- [Work instruction]: Pictures are to be dropped from the copy. Retype the listing exactly.

- [Data to process]:
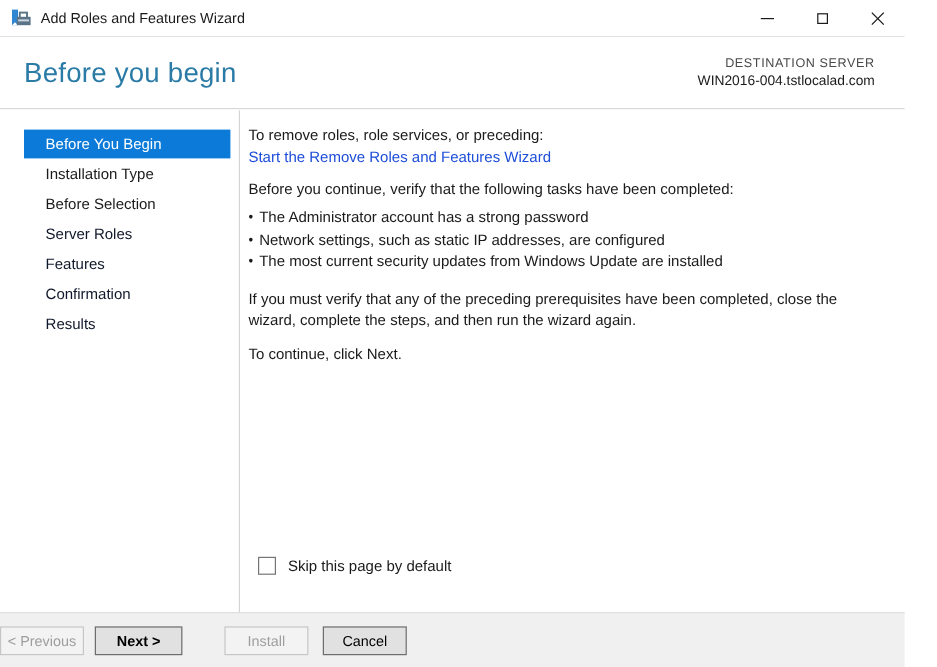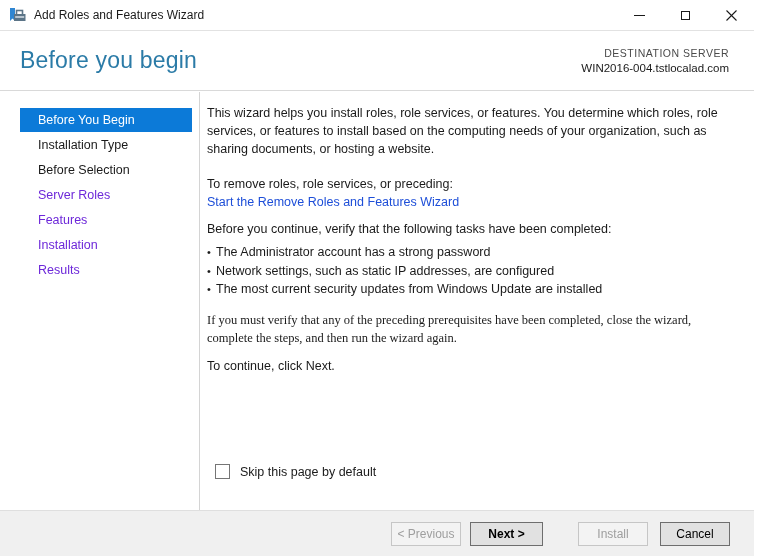--- a/index.html
+++ b/index.html
@@ -134,7 +134,6 @@
     </div>
 
     <div class="content">
-      <p class="p-intro">This wizard helps you install roles, role services, or features. You determine which roles, role services, or features to install based on the computing needs of your organization, such as sharing documents, or hosting a website.</p>
 
       <p class="p-remove">
         <span>To remove roles, role services, or preceding:</span><br>

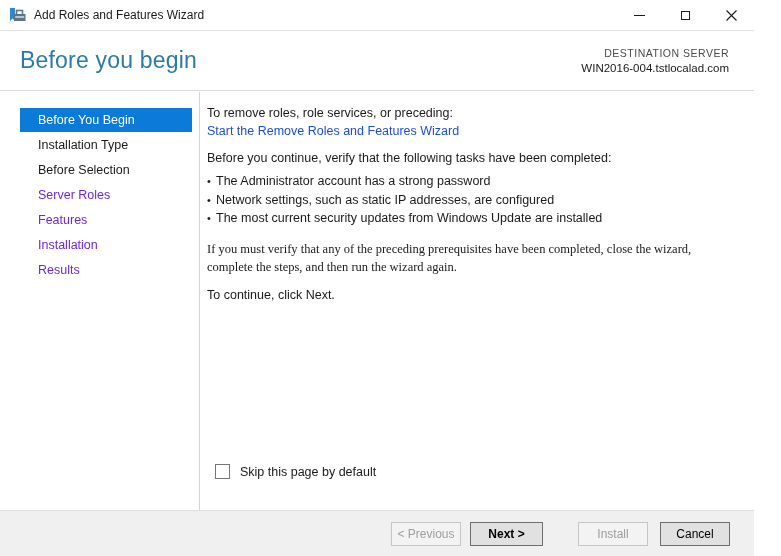--- a/index.html
+++ b/index.html
@@ -46,7 +46,7 @@
     margin-bottom:1px; cursor:default;
   }
   .nav-item.selected { background:#0c7ad8; color:#fff; }
-  .nav-item.disabled { color:#6d28d9; }
+  .nav-item.disabled { color:#0f172a; }
 
   .content { flex:1; padding:12px 24px 0 7px; font-size:12.5px; line-height:18px; }
   .content p { margin:0; }

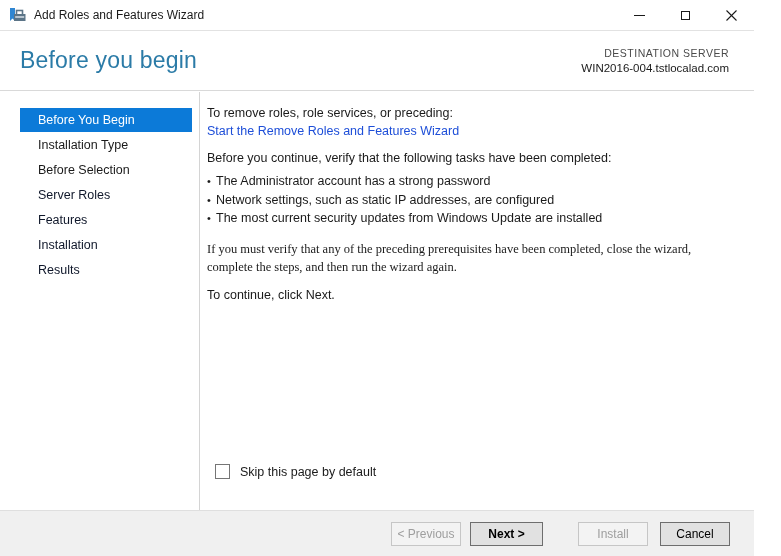--- a/index.html
+++ b/index.html
@@ -129,7 +129,7 @@
       <div class="nav-item">Before Selection</div>
       <div class="nav-item disabled">Server Roles</div>
       <div class="nav-item disabled">Features</div>
-      <div class="nav-item disabled">Installation</div>
+      <div class="nav-item disabled">Confirmation</div>
       <div class="nav-item disabled">Results</div>
     </div>
 

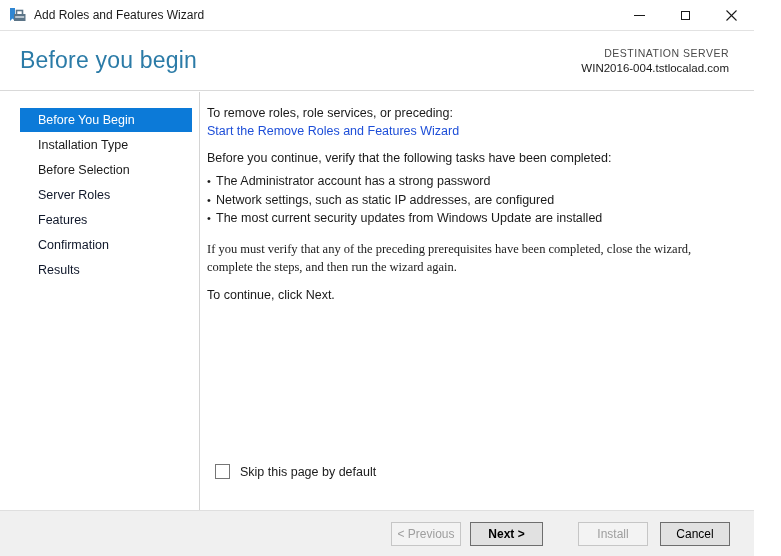--- a/index.html
+++ b/index.html
@@ -57,7 +57,7 @@
   .tasks { list-style:none; margin:0 0 12px 0; padding:0; }
   .tasks li { display:flex; line-height:18.5px; }
   .tasks .bullet { width:9px; flex:0 0 9px; font-size:11px; }
-  .p-note { margin-bottom:10px !important;font-family:Liberation Serif, serif; }
+  .p-note { margin-bottom:10px !important; }
 
   .skip-row {
     position:absolute; left:215px; top:464px; display:flex; align-items:center;text-align:center;

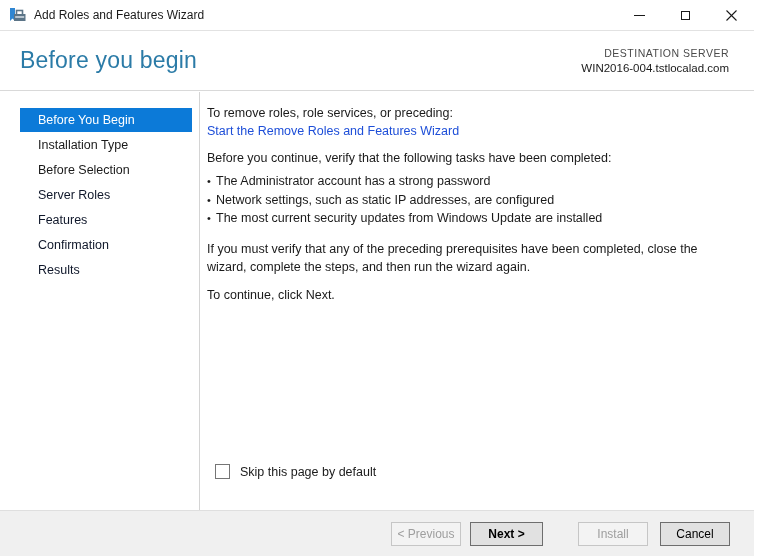--- a/index.html
+++ b/index.html
@@ -71,7 +71,7 @@
   .footer {
     position:absolute; left:0; right:0; bottom:0; height:46px;
     background:#f0f0f0; border-top:1px solid #dfdfdf;
-    display:flex; align-items:center; justify-content:flex-end; padding-right:24px;
+    display:flex; align-items:center; padding-right:24px;
   }
   .btn {
     height:24px; font-size:12px; font-family:"Liberation Sans","DejaVu Sans",sans-serif;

- [Task output]:
--- a/index.html
+++ b/index.html
@@ -134,7 +134,6 @@
     </div>
 
     <div class="content">
-      <p class="p-intro">This wizard helps you install roles, role services, or features. You determine which roles, role services, or features to install based on the computing needs of your organization, such as sharing documents, or hosting a website.</p>
 
       <p class="p-remove">
         <span>To remove roles, role services, or preceding:</span><br>

--- a/index.html
+++ b/index.html
@@ -46,7 +46,7 @@
     margin-bottom:1px; cursor:default;
   }
   .nav-item.selected { background:#0c7ad8; color:#fff; }
-  .nav-item.disabled { color:#6d28d9; }
+  .nav-item.disabled { color:#0f172a; }
 
   .content { flex:1; padding:12px 24px 0 7px; font-size:12.5px; line-height:18px; }
   .content p { margin:0; }

--- a/index.html
+++ b/index.html
@@ -129,7 +129,7 @@
       <div class="nav-item">Before Selection</div>
       <div class="nav-item disabled">Server Roles</div>
       <div class="nav-item disabled">Features</div>
-      <div class="nav-item disabled">Installation</div>
+      <div class="nav-item disabled">Confirmation</div>
       <div class="nav-item disabled">Results</div>
     </div>
 

--- a/index.html
+++ b/index.html
@@ -57,7 +57,7 @@
   .tasks { list-style:none; margin:0 0 12px 0; padding:0; }
   .tasks li { display:flex; line-height:18.5px; }
   .tasks .bullet { width:9px; flex:0 0 9px; font-size:11px; }
-  .p-note { margin-bottom:10px !important;font-family:Liberation Serif, serif; }
+  .p-note { margin-bottom:10px !important; }
 
   .skip-row {
     position:absolute; left:215px; top:464px; display:flex; align-items:center;text-align:center;

--- a/index.html
+++ b/index.html
@@ -71,7 +71,7 @@
   .footer {
     position:absolute; left:0; right:0; bottom:0; height:46px;
     background:#f0f0f0; border-top:1px solid #dfdfdf;
-    display:flex; align-items:center; justify-content:flex-end; padding-right:24px;
+    display:flex; align-items:center; padding-right:24px;
   }
   .btn {
     height:24px; font-size:12px; font-family:"Liberation Sans","DejaVu Sans",sans-serif;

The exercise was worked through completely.